This reference may enlighten you:

Xmax
Specified in millimeters (mm). In the simplest form, subtract the height of the voice coil winding from the height of the magnetic gap, take the absolute value and divide by 2. This technique was suggested by JBL's Mark Gander in a 1981 AES paper, as an indicator of a loudspeaker motor's linear range. Although easily determined, it neglects magnetic and mechanical non-linearities and asymmetry, which are substantial for some drivers. Subsequently, a combined mechanical/acoustical measure was suggested, in which a driver is progressively driven to high levels at low frequencies, with Xmax determined at 10% THD. This method better represents actual driver performance, but is more difficult and time-consuming to determine.


The first method that you suggested is best described as "simplistic", the second mentioned in the reference has more merit but is arbitrary @ 10%THD where some FR drivers are concerned.

As a general rule, high and ultra-high efficiency FR drivers (>90dB) will have limited usable short Xmax values. This is due to their damping and low power handling characteristics. Conversely, lower efficiency FR drivers usually offer larger serviceable Xmax values. Much depends on the mechanical/operational design properties of the power-train relative to the driver's moving mass. This is especially particular to delivering extended oscillations in progressing near limit loads.

My drivers have wide serviceable X loads.

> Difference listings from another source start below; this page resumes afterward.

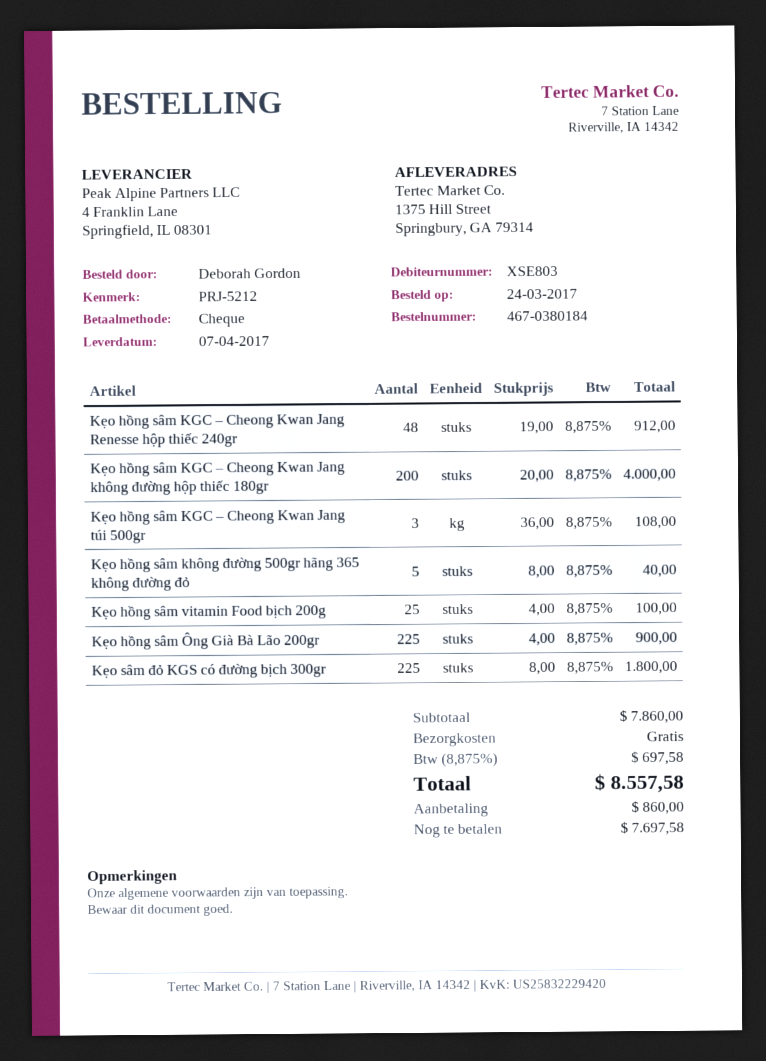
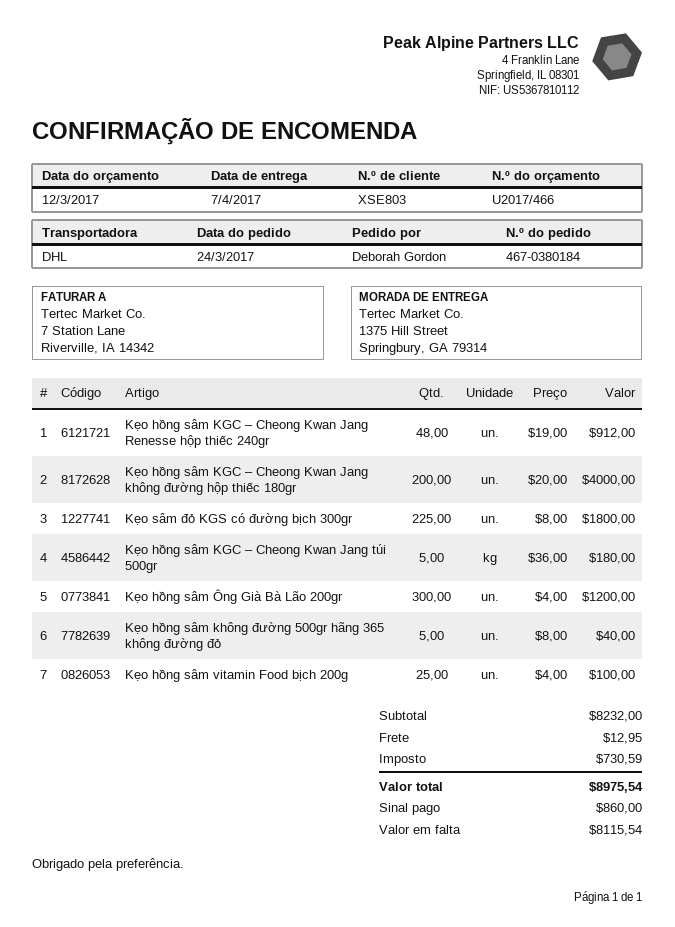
Kẹo hồng sâm KGC – Cheong Kwan Jang túi 500gr: 3 x 36.00 = 108.00 -> 5 x 36.00 = 180.00
Kẹo hồng sâm Ông Già Bà Lão 200gr: 225 x 4.00 = 900.00 -> 300 x 4.00 = 1200.00
subtotal: 7860.00 -> 8232.00
shipping: 0.00 -> 12.95
tax: 697.58 -> 730.59
total: 8557.58 -> 8975.54
balance: 7697.58 -> 8115.54

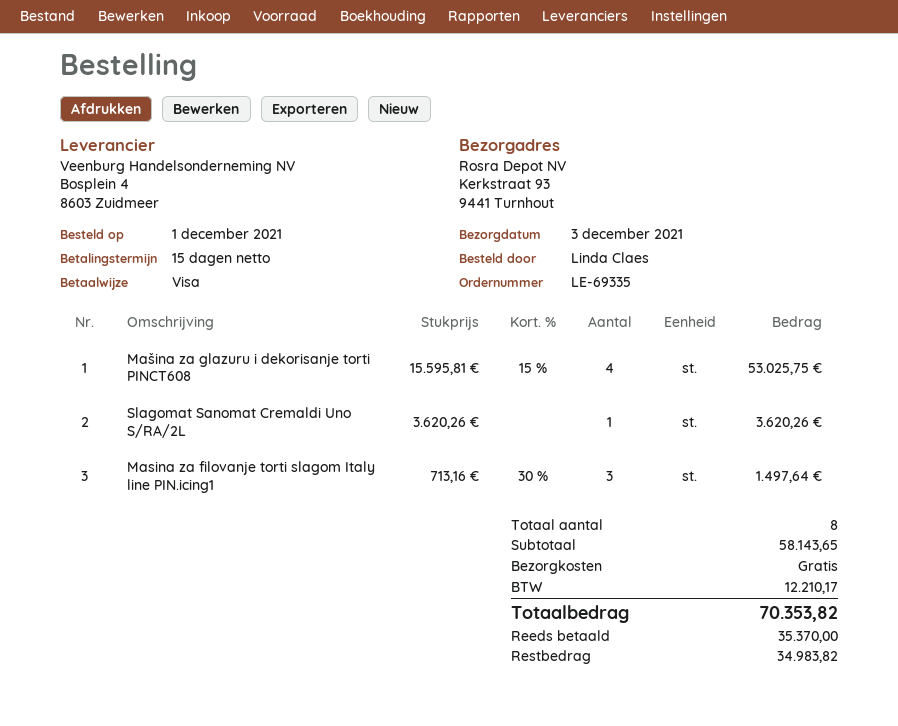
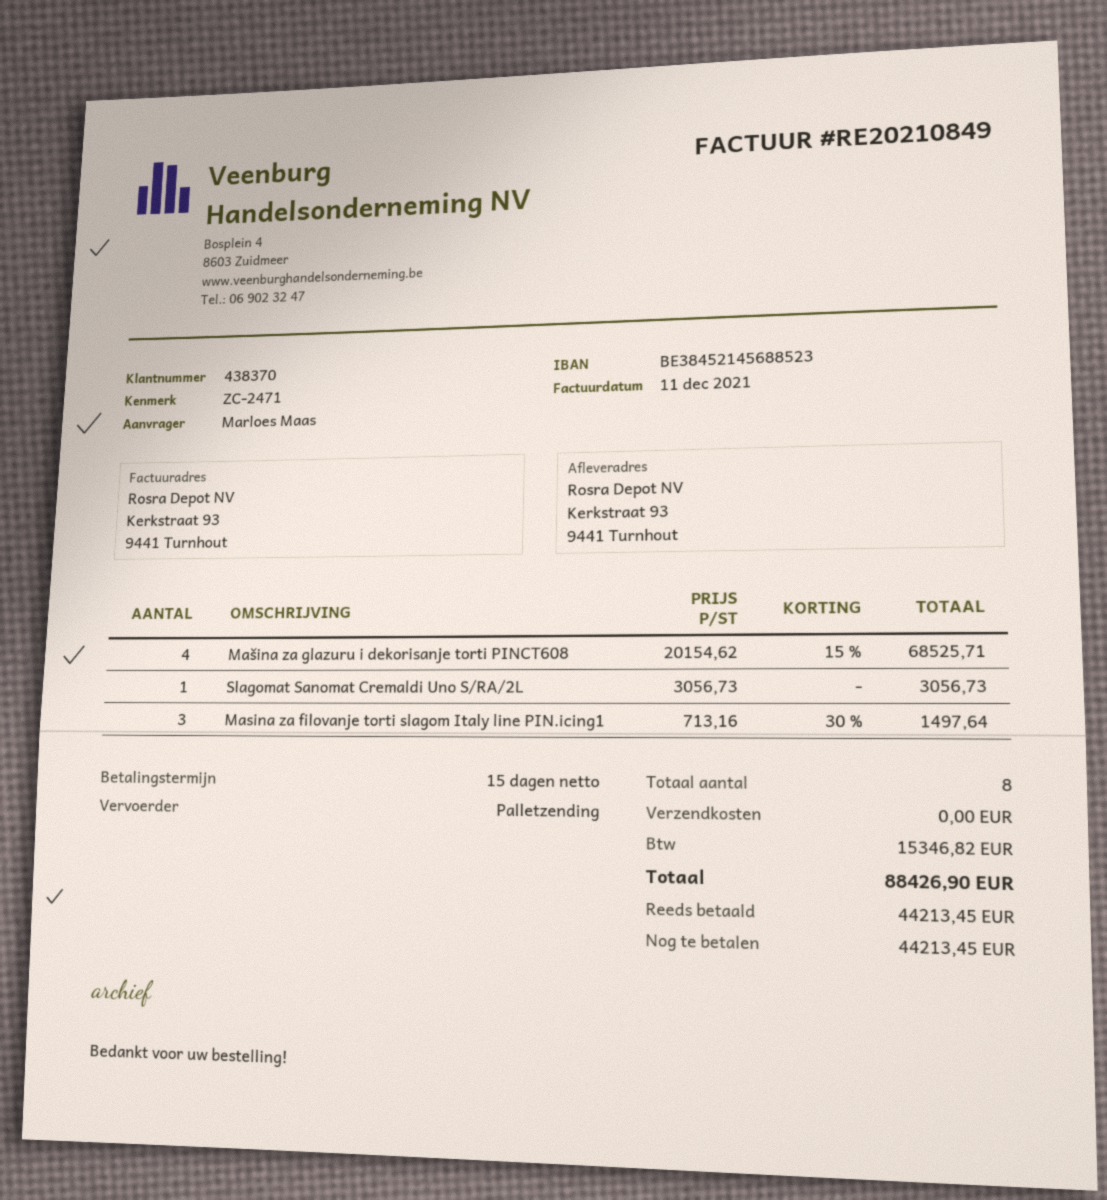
ordered by: Linda Claes -> Marloes Maas
Mašina za glazuru i dekorisanje torti PINCT608: 4 x 15595.81 - 15% = 53025.75 -> 4 x 20154.62 - 15% = 68525.71
Slagomat Sanomat Cremaldi Uno S/RA/2L: 1 x 3620.26 = 3620.26 -> 1 x 3056.73 = 3056.73
tax: 12210.17 -> 15346.82
total: 70353.82 -> 88426.90
deposit: 35370.00 -> 44213.45
balance: 34983.82 -> 44213.45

Power-train design is a particular speciality of mine. A good example of Xmax in action is the Alpair 10. There are numerous comments on its ability to deliver bass on progressive loads. I'm now working with Tadashi Matsubara san to further develop suspension systems, the latest of which are incorporated into the Alpair 7 and Alpair 12 drivers.

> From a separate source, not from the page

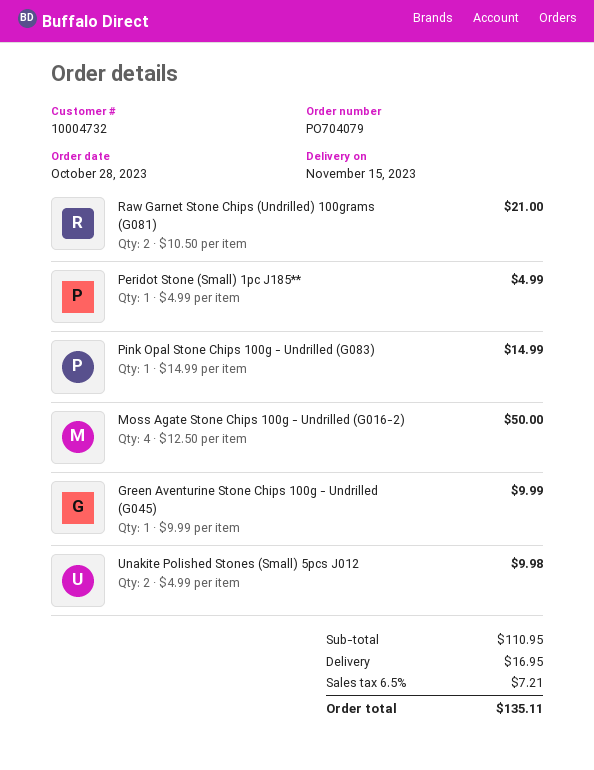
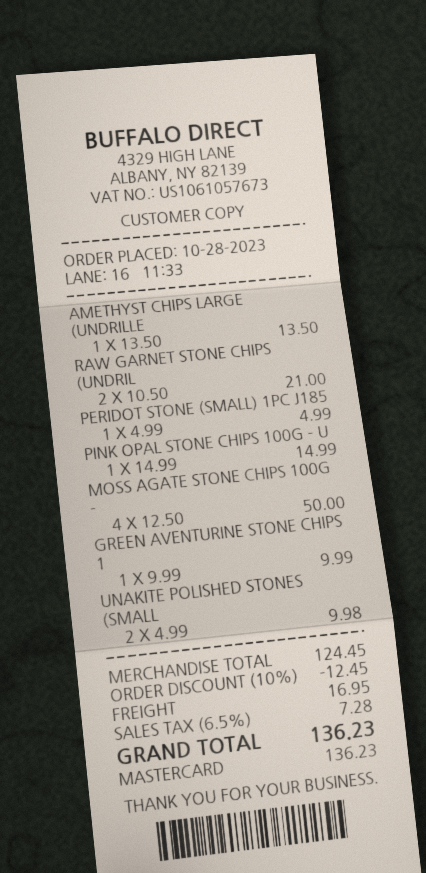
AMETHYST CHIPS LARGE (UNDRILLE: none -> 1 x 13.50 = 13.50
subtotal: 110.95 -> 124.45
discount: none -> 10% = 12.45
tax: 6.5% = 7.21 -> 6.5% = 7.28
total: 135.11 -> 136.23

Realistically, it's unlikely that you'll consistently operate any transducer close to any of its Xmax constituents. Aside issues of distortion, the potential damage to human hearing will become significant.

like Vlad's situation, its all too easy to get hung up on some aspects on the interpretation and evaluation of driver data.

If there's more interest in this topic, I'll create a new thread and move the related posts to it.

Mark

Last edited by markaudio; 30th December 2009 at 03:36 PM.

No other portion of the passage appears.